An Analysis Of Turbidity, Nickel, & Lead Concentrations In Drinking
Water And Selected Public Health Statistics In Vilnius Municipality
R. Flay
University of California, Berkeley
1.
Abstract:
Drinking water quality plays an important role in public health, meriting its protection. In analyzing nine districts in Vilnius Municipality for relationships between water quality and health, rates of gastrointestinal disease were found to be 34%-151% higher in districts with higher turbidity concentrations and rates of congenital anomalies 59% higher in districts with higher lead concentrations. While this was a preliminary study, it will hopefully demonstrate the need to make the protection drinking water quality a priority for Vilnius city.
2. Introduction:
The legacy of the Soviet Union, a nascent economy, and recently restructured environmental and health protection regime pose a great challenge to drinking water quality in the Republic of Lithuania (Feshbach 1995) (Kadunas 1997). In the capital city of Vilnius, 19 well fields supply approximately 155,000 cubic meters per day to the residents, comprising the bulk of drinking water consumed (Klimas 1998). These 19 well fields feed nine distinct municipal water supply districts as shown in Map 1. Many of these well fields are located in urbanized areas where the threat of anthropogenic contamination is high, raising questions about water quality and the influence on public health. Additionally, it is known that turbidity can compromise disinfection and serve as a medium for microbiological growth, which can lead to gastrointestinal illness (Schwartz 1997). The influence of nickel and lead on kidney disorders and birth defects is also documented in epidemiological work (ATSDR. 1993; ATSDR. 1996). In this study, I examined public health data from years 1991 to 1995 in conjunction with sets of water quality data from these districts to see if perhaps any relationships exist in Vilnius. Of interest is the indirect influence that turbidity might have on rates of intestinal infectious diseases (International Classification of Diseases-9th Revision (ICD-9) codes 001-009), gastritis and duodenitis (535), disorders of stomach function (536), and diseases of the esophagus, stomach, and duodenum (530-537). Also of interest is the influence of nickel levels on kidney infections (590), and the influence of lead on congenital anomalies (740-759).
3. Hypotheses:
HO(1): Water supply districts with high turbidity as measured at the tap do not have higher instances of ICD-9 diseases 001-009 (grouped), 530-537 (grouped), 535, and 536. (Each hypothesis was tested individually).
HA(1): Water supply districts with high turbidity as measured at the tap do have higher instances of ICD-9 diseases 001-009 (grouped), 530-537 (grouped), 535, and 536.
HO(2): Water supply districts with high turbidity as measured at the treatment facility, i.e. the source, do not have higher instances of ICD-9 diseases 001-009 (grouped), 530-537 (grouped), 535, and 536. (Each hypothesis was tested individually).

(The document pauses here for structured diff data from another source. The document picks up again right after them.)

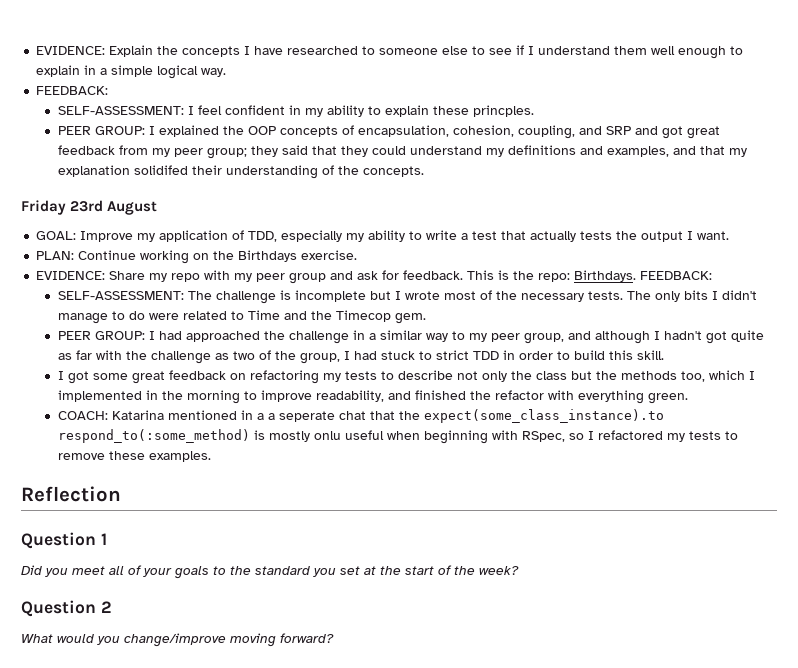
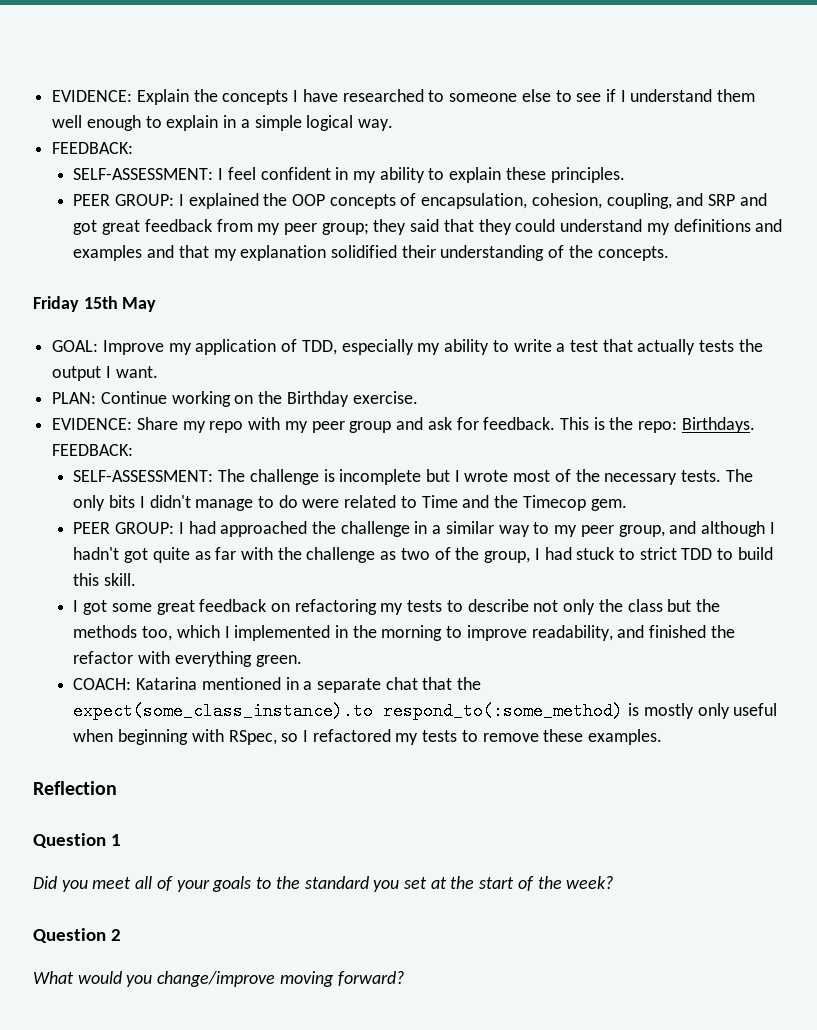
- SELF-ASSESSMENT: I feel confident in my ability to explain these princples.
+ SELF-ASSESSMENT: I feel confident in my ability to explain these principles.
- PEER GROUP: I explained the OOP concepts of encapsulation, cohesion, coupling, and SRP and got great feedback from my peer group; they said that they could understand my definitions and examples, and that my explanation solidifed their understanding of the concepts.
+ PEER GROUP: I explained the OOP concepts of encapsulation, cohesion, coupling, and SRP and got great feedback from my peer group; they said that they could understand my definitions and examples and that my explanation solidified their understanding of the concepts.
- Friday 23rd August
+ Friday 15th May
- PLAN: Continue working on the Birthdays exercise.
+ PLAN: Continue working on the Birthday exercise.
- PEER GROUP: I had approached the challenge in a similar way to my peer group, and although I hadn't got quite as far with the challenge as two of the group, I had stuck to strict TDD in order to build this skill.
+ PEER GROUP: I had approached the challenge in a similar way to my peer group, and although I hadn't got quite as far with the challenge as two of the group, I had stuck to strict TDD to build this skill.
- COACH: Katarina mentioned in a a seperate chat that the expect(some_class_instance).to respond_to(:some_method) is mostly onlu useful when beginning with RSpec, so I refactored my tests to remove these examples.
+ COACH: Katarina mentioned in a separate chat that the expect(some_class_instance).to respond_to(:some_method) is mostly only useful when beginning with RSpec, so I refactored my tests to remove these examples.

HA(2): Water supply districts with high turbidity as measured at the treatment facility do have higher instances of ICD-9 diseases 001-009 (grouped), 530-537 (grouped), 535, and 536.

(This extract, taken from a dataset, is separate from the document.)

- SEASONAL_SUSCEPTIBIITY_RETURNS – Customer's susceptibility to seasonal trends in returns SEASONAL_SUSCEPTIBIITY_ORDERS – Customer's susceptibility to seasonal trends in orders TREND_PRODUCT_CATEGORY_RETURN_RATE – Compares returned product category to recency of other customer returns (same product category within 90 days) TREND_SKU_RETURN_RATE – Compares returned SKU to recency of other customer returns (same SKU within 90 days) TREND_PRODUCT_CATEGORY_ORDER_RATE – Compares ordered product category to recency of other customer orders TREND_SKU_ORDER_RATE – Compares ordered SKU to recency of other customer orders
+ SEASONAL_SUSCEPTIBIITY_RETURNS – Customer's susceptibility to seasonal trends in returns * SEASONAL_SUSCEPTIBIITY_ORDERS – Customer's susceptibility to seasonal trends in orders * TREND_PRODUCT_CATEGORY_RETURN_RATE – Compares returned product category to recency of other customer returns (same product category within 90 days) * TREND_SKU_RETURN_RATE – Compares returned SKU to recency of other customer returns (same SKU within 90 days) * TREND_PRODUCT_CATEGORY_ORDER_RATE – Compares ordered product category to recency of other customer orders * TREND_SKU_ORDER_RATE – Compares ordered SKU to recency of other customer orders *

HO(3): Water supply districts with higher nickel concentrations as measured at the treatment facility do not have higher instances of ICD-9 590.
HA(3): Water supply districts with higher nickel concentrations at the treatment facility do have higher instances of ICD-9 590.
HO(4): Water supply districts with higher lead concentrations as measured at the treatment facility do not have higher instances of ICD-9 740-759 (grouped).
HA(4): Water supply districts with higher lead concentrations as measured at the treatment facility do have higher instances of ICD-9 740-759 (grouped).
HO(5): Vilnius Municipality complies with Lithuanian Hygienic Norm 24:1998 for levels of turbidity, nickel, and lead in drinking water.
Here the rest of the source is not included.